Religion/« Le Gabon attend voir les Femmes prophétiques se lèver »
Libreville, au quartier Ambowe, le Samedi 20 décembre.Pendant que certains débattaient encore pour savoir si la femme devait parler ou se taire, les femmes prophétiques, elles, parlaient fort et clair. Au quartier Ambowé, une conférence-débat initiée par l’International Movement of Prophetic Women for the *Healing* of the Nations (IMPROWHEN), fondé en 2024 par *l'Apôtre Elysée PIEBI epse MOUKOUANGUI* a rappelé à la Nation une vérité souvent étouffée : la femme n’est ni décorative, ni accessoire, elle est stratégique.
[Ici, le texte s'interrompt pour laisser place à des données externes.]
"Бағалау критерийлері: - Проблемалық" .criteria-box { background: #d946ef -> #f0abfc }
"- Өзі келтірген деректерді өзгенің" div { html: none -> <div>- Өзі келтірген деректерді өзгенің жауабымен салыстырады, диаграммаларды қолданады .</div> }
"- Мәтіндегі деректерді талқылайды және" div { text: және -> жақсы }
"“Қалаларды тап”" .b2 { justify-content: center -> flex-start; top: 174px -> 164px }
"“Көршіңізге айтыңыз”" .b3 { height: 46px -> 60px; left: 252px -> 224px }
*A l'occasion du 1er anniversaire de lancement de cette plateforme*,sous le thème central « Le positionnement apostolique et prophétique de la femme dans la Nation », et *les sous-thèmes des Masterclass partant du rôle d'un député, à la Formalisation d'Entreprise et les outils de Gestion des structures* , la rencontre avait un objectif simple mais ambitieux : édifier, fortifier et réveiller. Réveiller surtout une société qui, parfois, préfère la femme silencieuse à la femme influente.
La première à ouvrir le feu fut Mme Lidwine Staelle NGOUNDJI, avec un discours politique sans huile ni encens superflu. Selon elle, une femme prophétique doit avoir accès aux ressources : santé, éducation, politique. Pas de ministère fort dans un corps faible, ni de vocation nationale sans stabilité personnelle.
« Une femme qui veut faire de la politique doit avoir sa propre maison », a-t-elle lancé, rappelant que l’engagement public exige équilibre mental et physique. Elle a surtout posé la question qui dérange :
combien de chrétiens ont construit des écoles ou des hôpitaux ?
Et pendant que la Nation attend, les sphères de décision restent souvent occupées par ceux qui prient peu mais décident beaucoup.
- Ésaïe 49:6 était convoqué comme pièce à conviction.
Avec Mme Danielle NDONG, le ton change mais le message reste tranchant : la femme prophétique entreprend. Elle fait des affaires, épargne, crée des partenariats. Autrement dit, elle comprend que la foi sans stratégie économique finit souvent en prières prolongées.
Pasteur Judith POATY a recentré le débat sur la famille, rappelant que la femme est aide semblable, *co-pilote* et non passagère. Créée à l’image de Dieu, elle complète l’homme, elle ne le combat pas.
« Quand une femme combat son mari, elle se combat elle-même », a-t-elle martelé, Bible à l’appui (Proverbes 31 ; Juges 4:4). Un message clair à l’ère où certains foyers ressemblent plus à des champs de bataille qu’à des alliances sacrées.
Moment particulièrement marquant : l’intervention du Pasteur Marlène TCHOUA épouse KASSA, qui a donné les 12 outils de la bonne gestion du ministère. Et là, fini le mysticisme flou : place aux dossiers, aux archives, aux bilans, aux CV et à la succession.
Vision, stratégie, cadre juridique, comptabilité, rémunération, avantages sociaux, gestion des risques, analyse SWOT…
Un rappel salutaire que le Saint-Esprit n’est pas allergique à l’organisation, et que si les prophètes n’avaient pas eu de scribes, la Bible serait restée orale.
Son message était limpide : un ministère ne doit pas mourir avec son leader, et un pasteur affamé ne peut pas prier efficacement.
Pour conclure, la *Prophétesse* Marina NGUIMBI a ramené tout le monde à l’essentiel : la santé.
« Sans la santé, rien ne peut être fait », a-t-elle insisté, s’appuyant sur Ézéchiel 37:1-20, la vision des ossements desséchés. Une métaphore puissante pour rappeler que même la vocation la plus élevée a besoin d’un corps vivant.
À Ambowé, ce samedi-là, les femmes prophétiques n’ont pas seulement prié : elles ont pensé, structuré et projeté la Nation.
Un message mordant pour ceux qui confinent encore la femme à l’arrière-plan :
la femme prophétique n’attend plus l’autorisation, elle prend position.
Et pendant que le Gabon cherche des solutions, certaines réponses étaient peut-être déjà là dans la salle.